Each line from the one containing "usage: log <log-kind>" through the end of the data below is to be output verbatim, with no lines added or left out.

> **Dataset**
[Start of section]

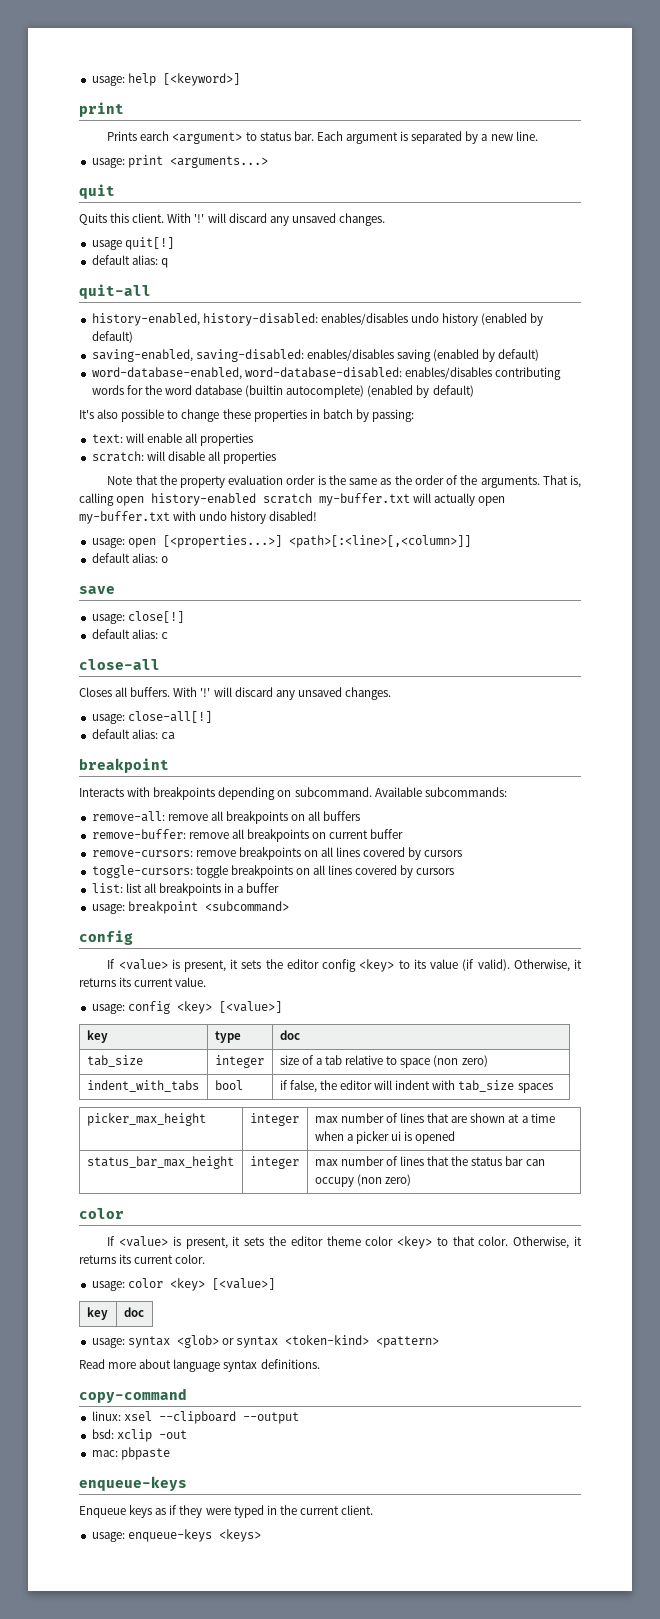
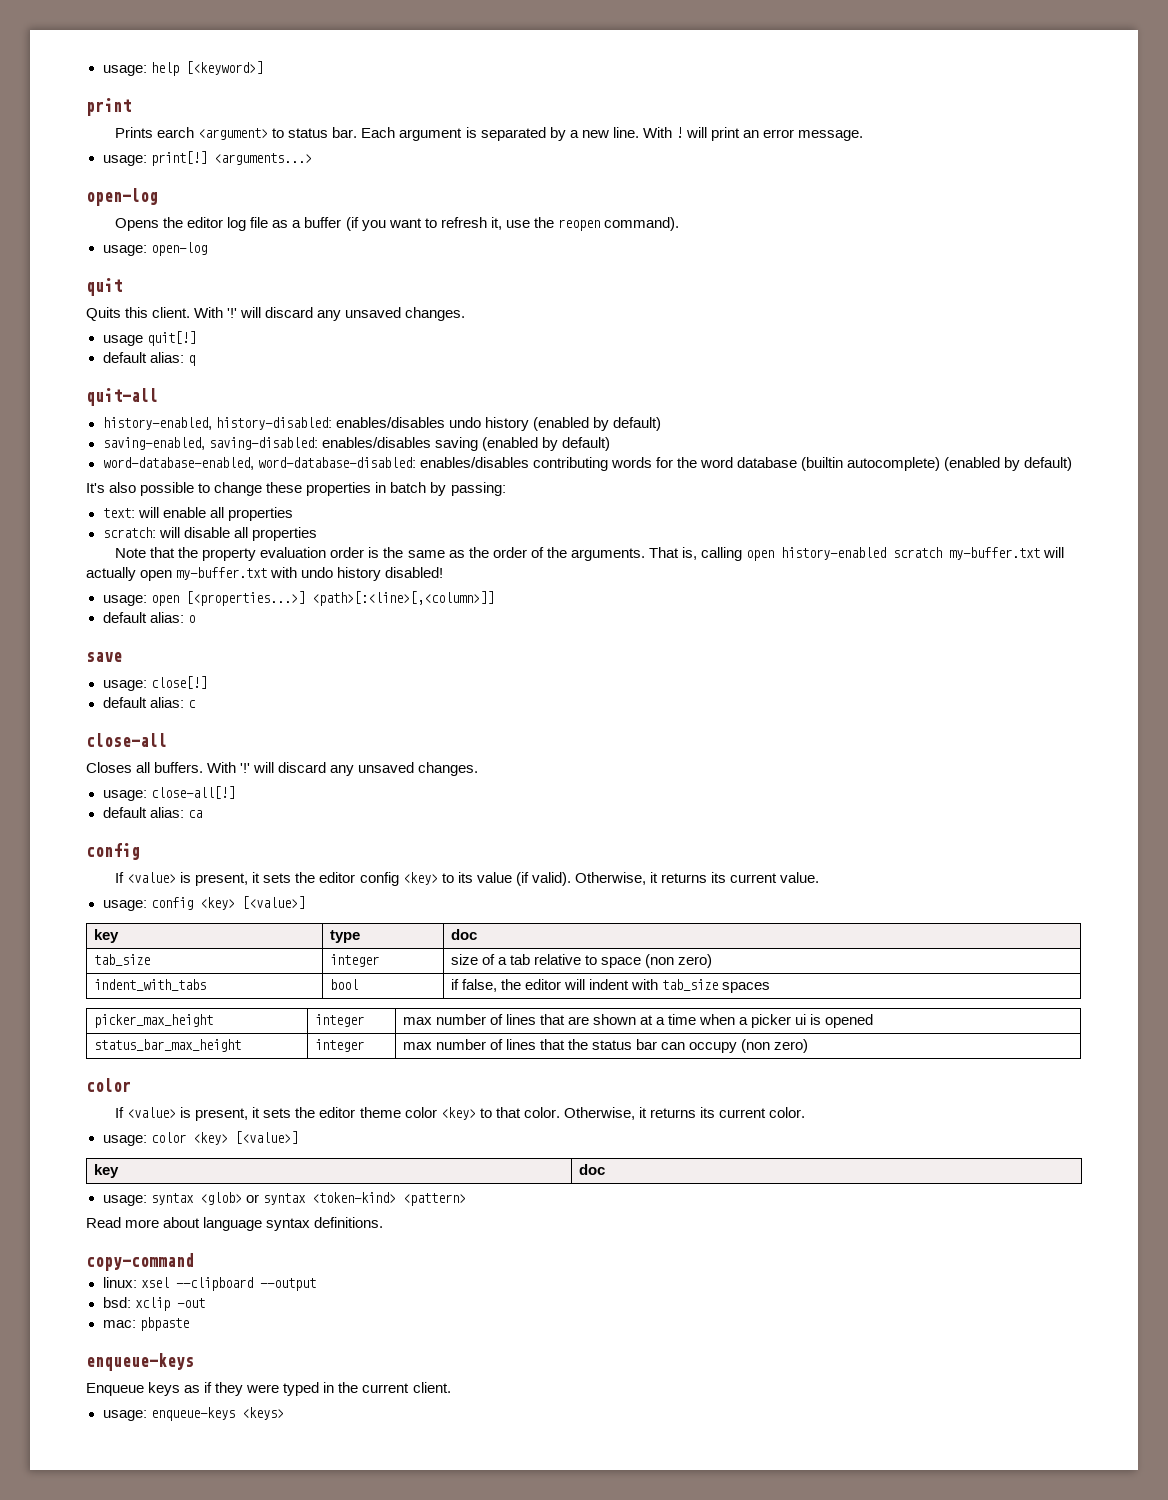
[91,155,163,168] // usage: print -> [642,127,864,141] [102,151,207,166] With ! will print an error message. // usage: print[!]
(268, 162) none -> [86,188,158,206] [115,217,679,231] [102,242,207,256] // open-log // Opens the editor log file as a buffer (if you want to refresh it, use the reopen command). // usage: open-log
[79,758,169,773] [79,787,507,800] [91,811,361,824] [91,829,404,842] [91,847,463,860] [91,865,455,878] [91,883,280,896] [91,901,289,914] // breakpoint // Interacts with breakpoints depending on subcommand. Available subcommands: // remove-all: remove all breakpoints on all buffers // remove-buffer: remove all breakpoints on current buffer // remove-cursors: remove breakpoints on all lines covered by cursors // toggle-cursors: toggle breakpoints on all lines covered by cursors // list: list all breakpoints in a buffer // usage: breakpoint <subcommand> -> (202, 814) none

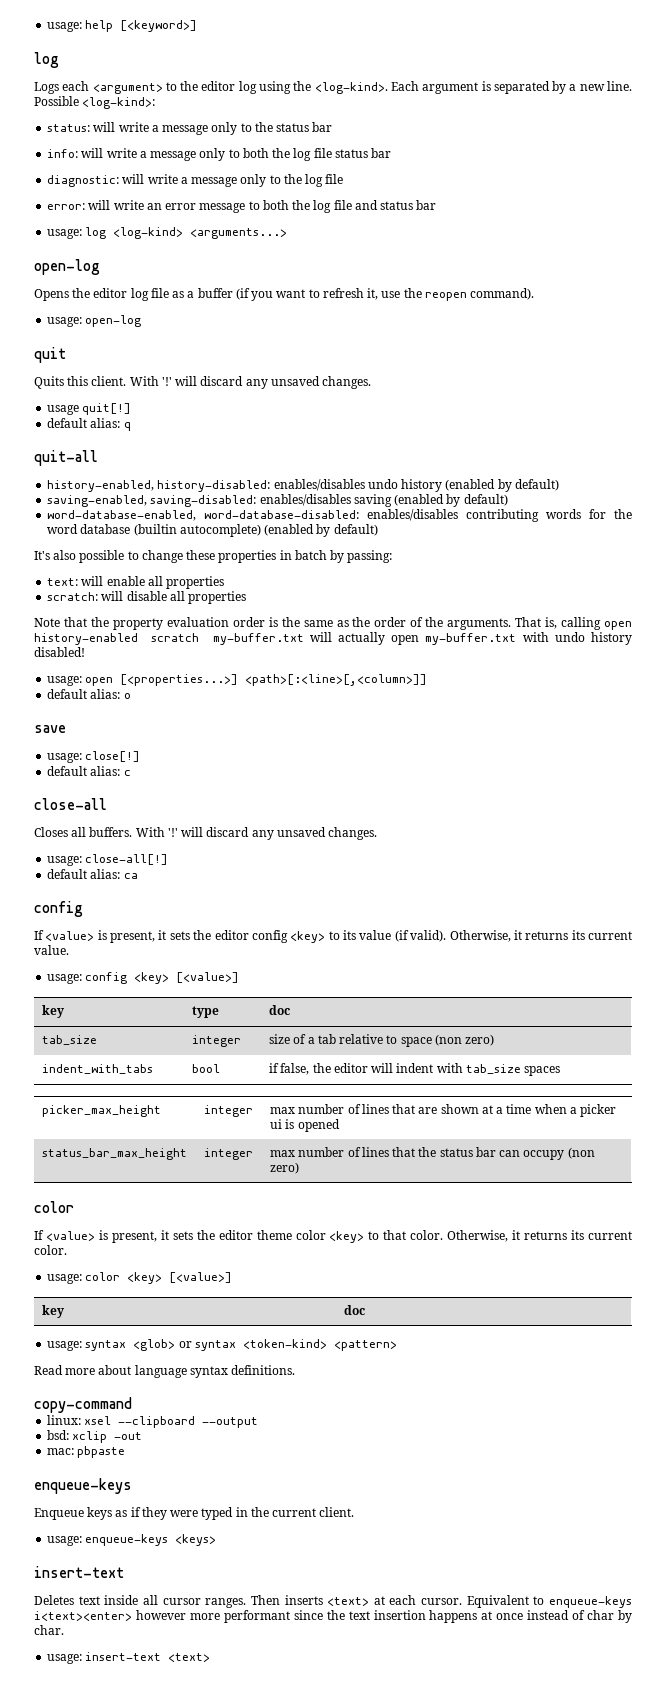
[86,98,131,116] [115,127,358,140] print // Prints earch <argument> to status bar. -> [34,52,59,68] [34,81,388,94] log // Logs each <argument> to the editor log using the <log-kind>.
[642,127,864,141] [102,151,207,166] With ! will print an error message. // usage: print[!] -> [34,96,156,109] [47,122,333,135] [47,148,392,161] [47,174,344,187] [47,200,437,213] [47,227,184,239] Possible <log-kind>: // status: will write a message only to the status bar // info: will write a message only to both the log file status bar // diagnostic: will write a message only to the log file // error: will write an error message to both the log file and status bar // usage: log <log-kind>
(284, 1413) none -> [34,1566,124,1578] [34,1595,633,1608] [34,1610,633,1623] [34,1625,64,1635] [47,1652,211,1664] // insert-text // Deletes text inside all cursor ranges. Then inserts <text> at each cursor. Equivalent to enqueue-keys i<text><enter> however more performant since the text insertion happens at once instead of char by char. // usage: insert-text <text>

[End of section]

> **Response area**
[642,127,864,141] [102,151,207,166] With ! will print an error message. // usage: print[!] -> [34,96,156,109] [47,122,333,135] [47,148,392,161] [47,174,344,187] [47,200,437,213] [47,227,184,239] Possible <log-kind>: // status: will write a message only to the status bar // info: will write a message only to both the log file status bar // diagnostic: will write a message only to the log file // error: will write an error message to both the log file and status bar // usage: log <log-kind>
(284, 1413) none -> [34,1566,124,1578] [34,1595,633,1608] [34,1610,633,1623] [34,1625,64,1635] [47,1652,211,1664] // insert-text // Deletes text inside all cursor ranges. Then inserts <text> at each cursor. Equivalent to enqueue-keys i<text><enter> however more performant since the text insertion happens at once instead of char by char. // usage: insert-text <text>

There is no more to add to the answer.